A caminho de Canchungo (Teixeira Pinto, se dizia então), corredores de morte a serem apontados a dedo, visitámos a Escola Criança Esperança. Magnificamente cercada e muito bem cuidada, é uma escola de acolhimento e formação de crianças das redondezas. Verdadeiro oásis de formação e cultura. Foi belo ver aqueles pequenitos, em formação guerreira e tradicional, vestidos a rigor, a demonstrar as características dalgumas tribos da Guiné. Marcha e sapateado, atitudes guerreiras, guizos e espadas, folclore tradicional. Que encanto! Que magia! As visitas tiveram direito a uma manifestação infantil da cultura autóctone. Passámos por Canchungo, visitámos a igreja, onde anos a fio foi missionário o oureense franciscano Zé Henriques, da Cacinheira, o tal que, por uma boca infeliz no curso de capelães, em Janeiro de 1974, foi castigado, adiado na promoção a oficial. A estrutura do curso de então, o 10º, muito característico pelo ambiente que já estava a fervilhar, foi o único que despromoveu 3 dos aspirantes capelães, por “chumbo no curso”. A revolução do 25 de Abril resolveu o castigo. Se não, seriam incorporados como furriéis, para maqueiros… [era o 8º nome na lista desse curso]

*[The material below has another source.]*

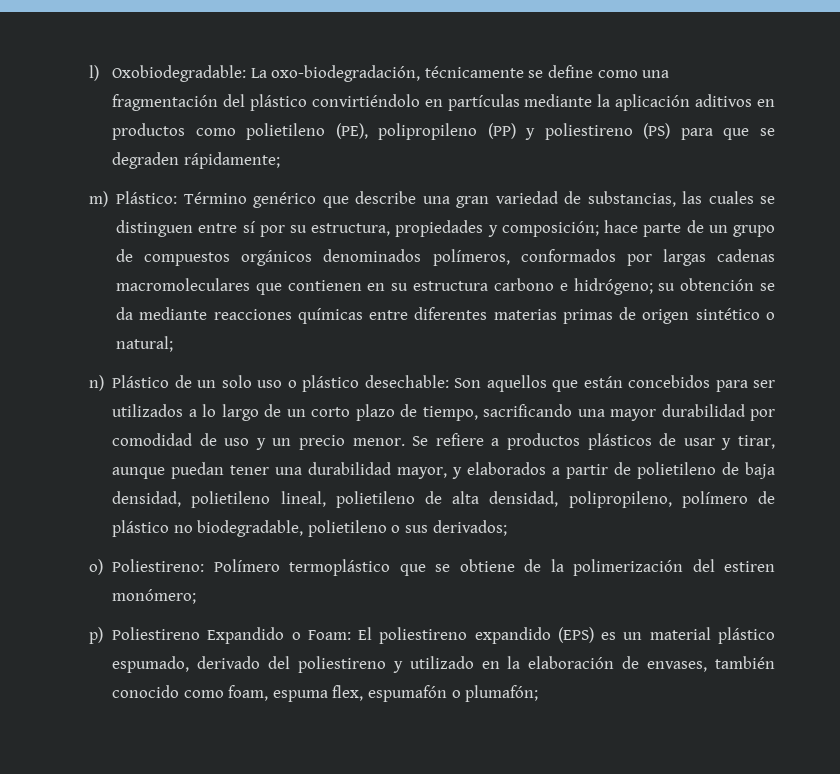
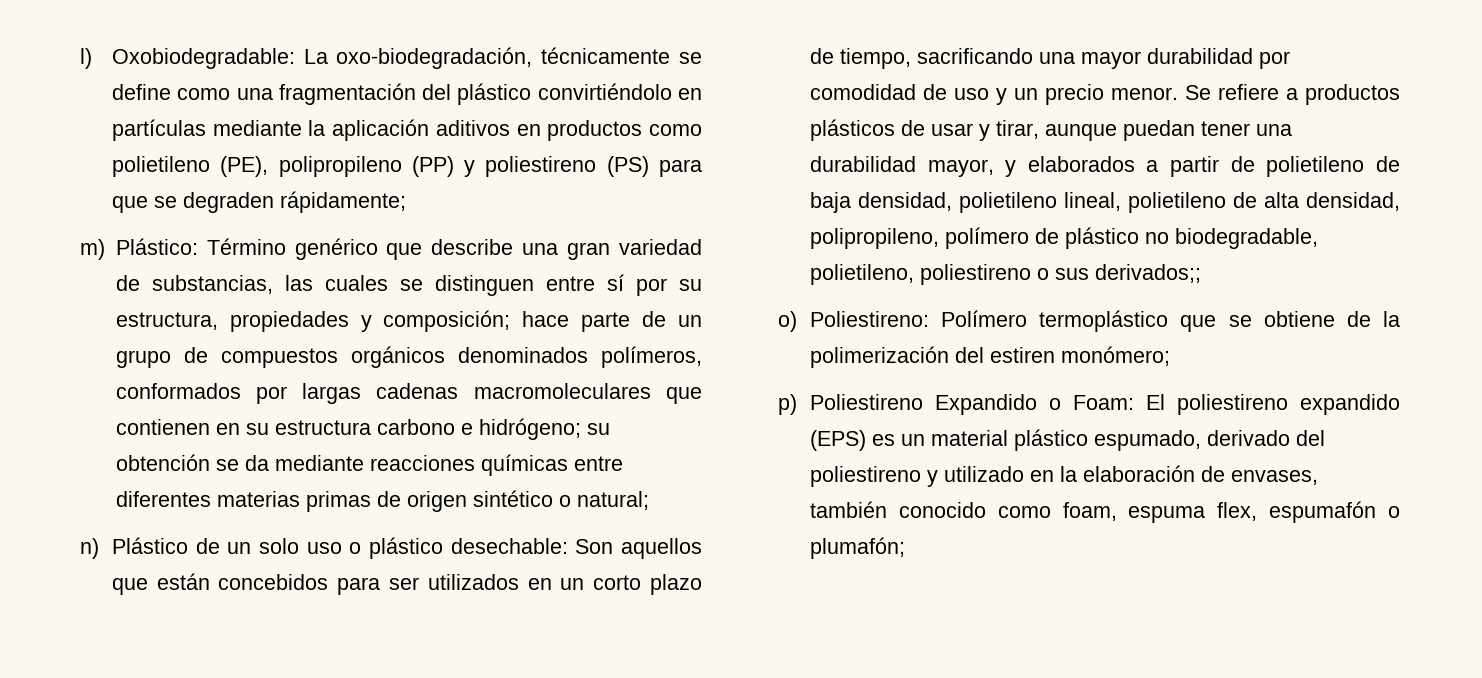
- n) Plástico de un solo uso o plástico desechable: Son aquellos que están concebidos para ser utilizados a lo largo de un corto plazo de tiempo, sacrificando una mayor durabilidad por comodidad de uso y un precio menor.
+ n) Plástico de un solo uso o plástico desechable: Son aquellos que están concebidos para ser utilizados en un corto plazo de tiempo, sacrificando una mayor durabilidad por comodidad de uso y un precio menor.
- Se refiere a productos plásticos de usar y tirar, aunque puedan tener una durabilidad mayor, y elaborados a partir de polietileno de baja densidad, polietileno lineal, polietileno de alta densidad, polipropileno, polímero de plástico no biodegradable, polietileno o sus derivados;
+ Se refiere a productos plásticos de usar y tirar, aunque puedan tener una durabilidad mayor, y elaborados a partir de polietileno de baja densidad, polietileno lineal, polietileno de alta densidad, polipropileno, polímero de plástico no biodegradable, polietileno, poliestireno o sus derivados;;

Fomos almoçar ao Cacheu, numa esplanada à beira rio. Lá está em saliência o “MEMORIAL DA ESCRAVATURA”. Era o porto de chegada e posto de armazenamento dos escravos de toda a África para comercializar e carregar, como gado, para as Américas. Memorial meio desprezado, mas guardado, onde a revolução guineense houve por bem guardar empilhadas algumas das estátuas do tempo colonial. Que desprezo, que memorial!  Almoço à beira rio preparado pelo amigo Pereira, um português ali sediado e que serve de apoio à Fundação que para ali faz canalizar muito do material adquirido em Portugal. É o Zé Luís Ponte o grande animador. Desde biblioteca, centro de formação e tantas outras valências que ali estão de pé, graças a boas vontades dos que, um dia, contrariados, ali tiveram que servir um espírito colonialista que se sustentava da guerra. Parabéns aos voluntários. Bela colaboração em favor dos necessitados. O bichinho picou e o voluntariado generoso é uma bênção.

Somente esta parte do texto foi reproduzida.